An example of the code that trains and then classifies on the same data set is:
import Orange
import random
learner = Orange.projection.som.SOMSupervisedLearner(map_shape=(4, 4))
data = Orange.data.Table("iris.tab")
classifier = learner(data)
random.seed(50)
for d in random.sample(data, 5):
print "%-15s originally %-15s" % (classifier(d), d.getclass())
- class Orange.projection.som.SOMSupervisedLearner(map_shape=(5, 10), initialize=0, topology=0, neighbourhood=0, batch_train=True, learning_rate=0.05, radius_ini=3, radius_fin=1, epochs=1000, solver=<class 'Orange.projection.som.Solver'>, **kwargs)¶
SOMSupervisedLearner is a class used to learn SOM from orange.ExampleTable, by using the class information in the learning process.

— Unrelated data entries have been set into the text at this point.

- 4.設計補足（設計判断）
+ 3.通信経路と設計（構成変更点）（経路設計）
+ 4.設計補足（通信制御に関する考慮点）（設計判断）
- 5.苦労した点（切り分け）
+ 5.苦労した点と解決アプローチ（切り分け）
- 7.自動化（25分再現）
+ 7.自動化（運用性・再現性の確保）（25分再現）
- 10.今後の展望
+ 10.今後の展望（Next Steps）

This is achieved by adding a value for each class to the training instances, where 1.0 signals class membership and all other values are 0.0. After the training, the new values are discarded from the node vectors.

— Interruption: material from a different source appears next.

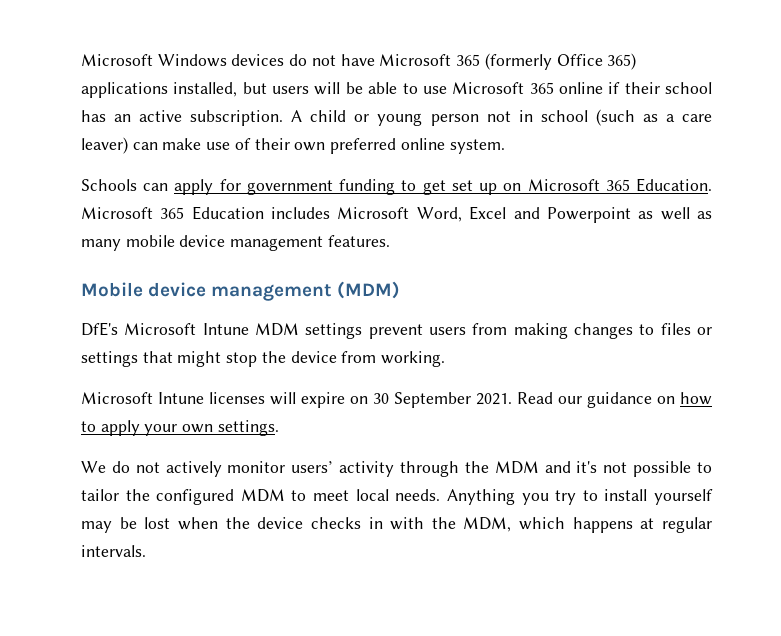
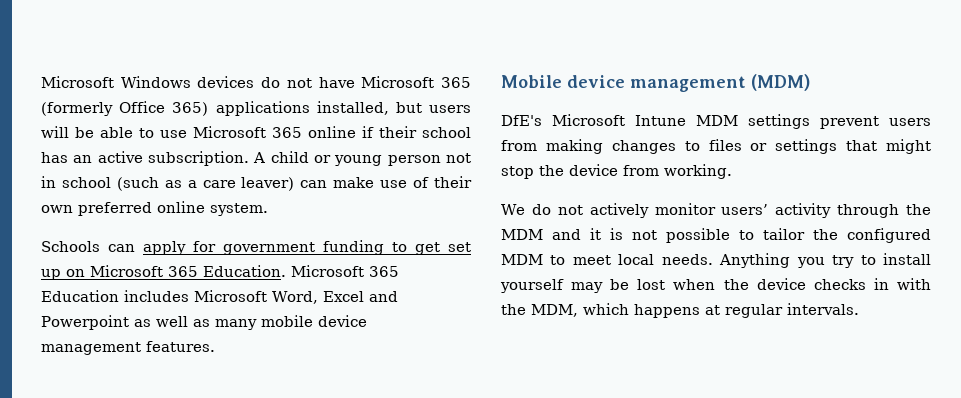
- Microsoft Intune licenses will expire on 30 September 2021. Read our guidance on how to apply your own settings.
- We do not actively monitor users’ activity through the MDM and it's not possible to tailor the configured MDM to meet local needs.
+ We do not actively monitor users’ activity through the MDM and it is not possible to tailor the configured MDM to meet local needs.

Parameters: - data (Orange.data.Table) – class-labeled data set
- progress_callback – a one argument function to report on inference progress (in %)
Supporting Classes¶
The actual map optimization algorithm is implemented by Solver class which is used by both the SOMLearner and the SOMSupervisedLearner.
- class Orange.projection.som.Solver(**kwargs)¶
SOM Solver class used to train the map. Supports batch and sequential training. Based on ideas from SOM Toolkit for Matlab.

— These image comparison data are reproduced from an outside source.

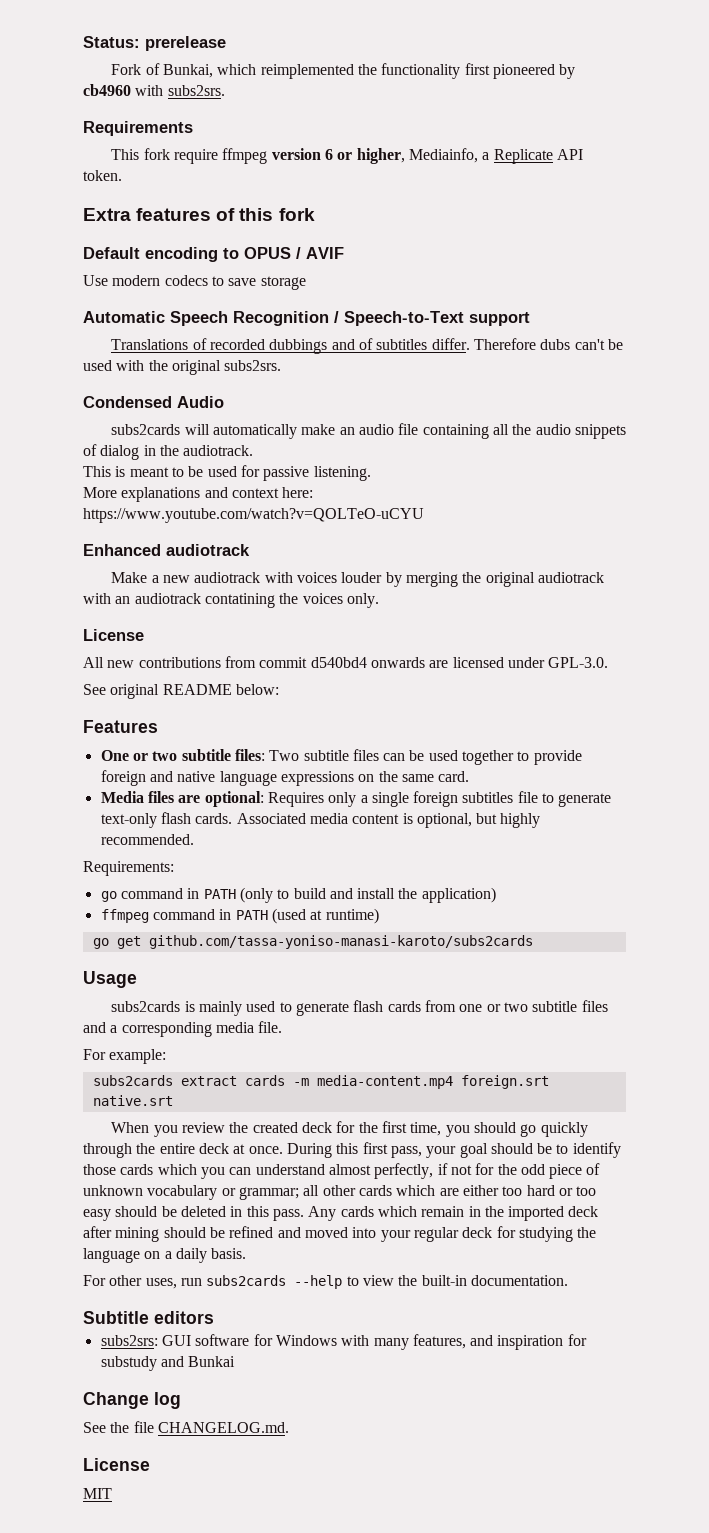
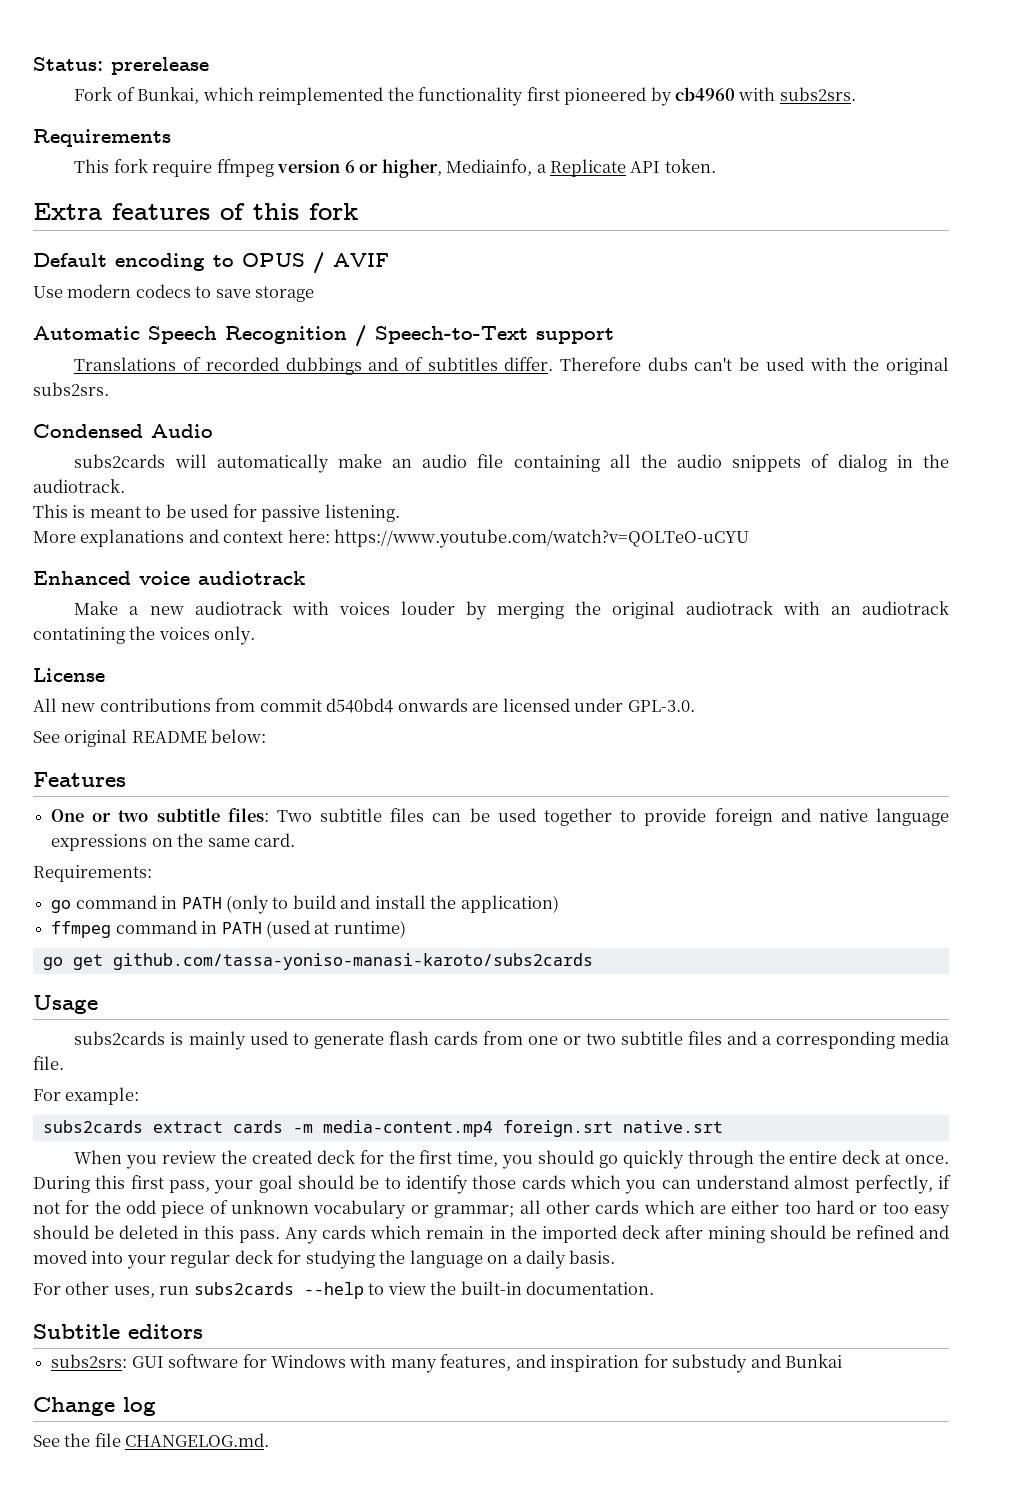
- Enhanced audiotrack
+ Enhanced voice audiotrack
- Media files are optional: Requires only a single foreign subtitles file to generate text-only flash cards. Associated media content is optional, but highly recommended.
  See the file CHANGELOG.md.
- License
- MIT

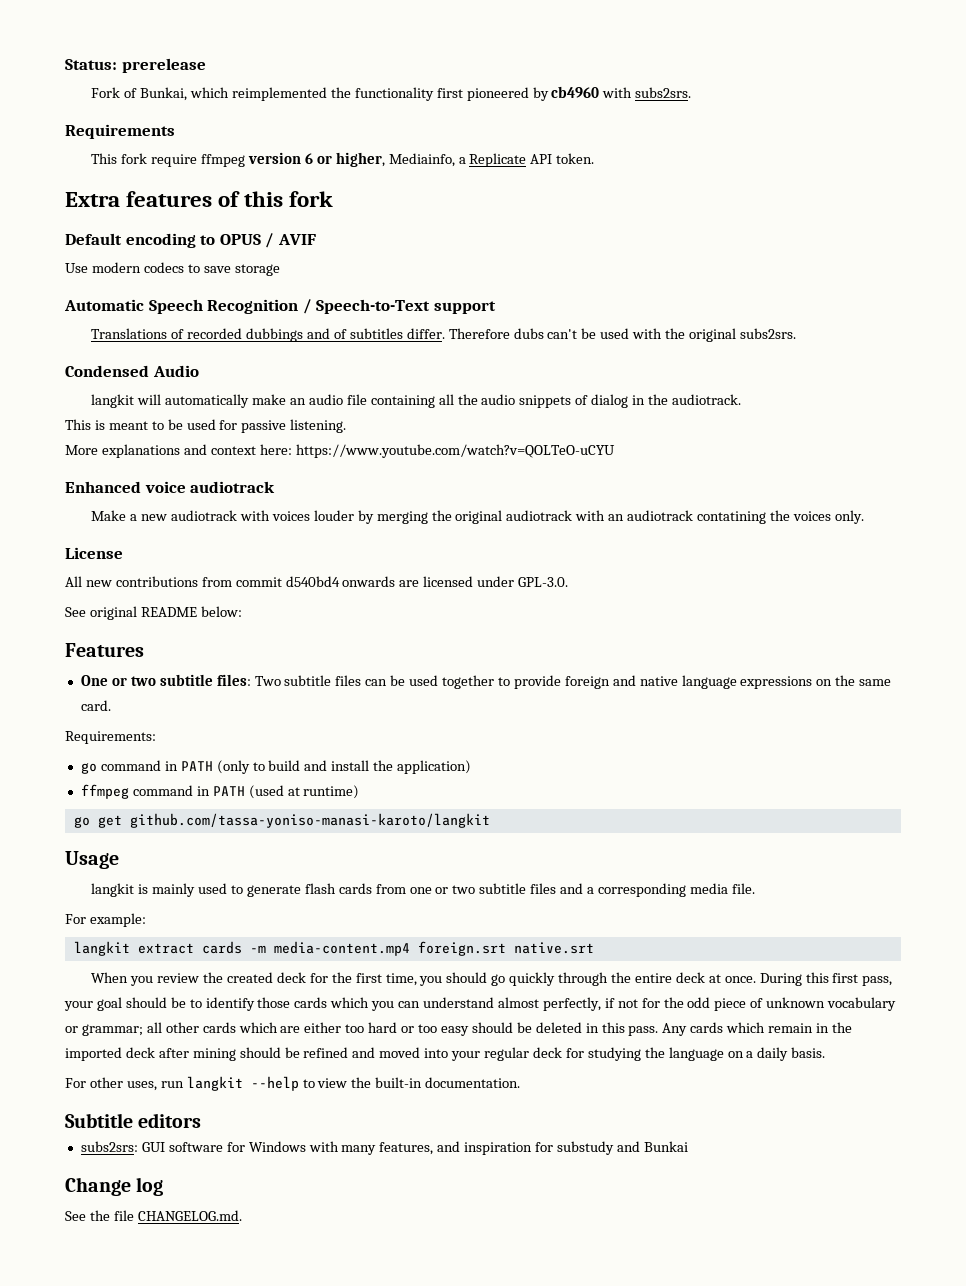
- subs2cards will automatically make an audio file containing all the audio snippets of dialog in the audiotrack.
+ langkit will automatically make an audio file containing all the audio snippets of dialog in the audiotrack.
- go get github.com/tassa-yoniso-manasi-karoto/subs2cards
+ go get github.com/tassa-yoniso-manasi-karoto/langkit
- subs2cards is mainly used to generate flash cards from one or two subtitle files and a corresponding media file.
+ langkit is mainly used to generate flash cards from one or two subtitle files and a corresponding media file.
- subs2cards extract cards -m media-content.mp4 foreign.srt native.srt
+ langkit extract cards -m media-content.mp4 foreign.srt native.srt
- For other uses, run subs2cards --help to view the built-in documentation.
+ For other uses, run langkit --help to view the built-in documentation.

Parameters: - neighbourhood (NeighbourhoodGaussian, NeighbourhoodBubble, or NeighbourhoodEpanechicov) – neighborhood function id
- radius_ini (int) – initial radius
- raduis_fin (int) – final radius
- epoch (int) – number of training interactions
- batch_train (bool) – if True run the batch training algorithm (default), else use the sequential one
- learning_rate (float) – learning rate for the sequential training algorithm
- __call__(data, map, progress_callback=None)¶
Train the map from data. Pass progress_callback function to report on the progress.
- alpha(iter)¶
Compute the learning rate from iterations, starting with learning_rate to 0 at the end of training.
- radius_seq(iter)¶
Compute the radius regarding the iterations, not epochs.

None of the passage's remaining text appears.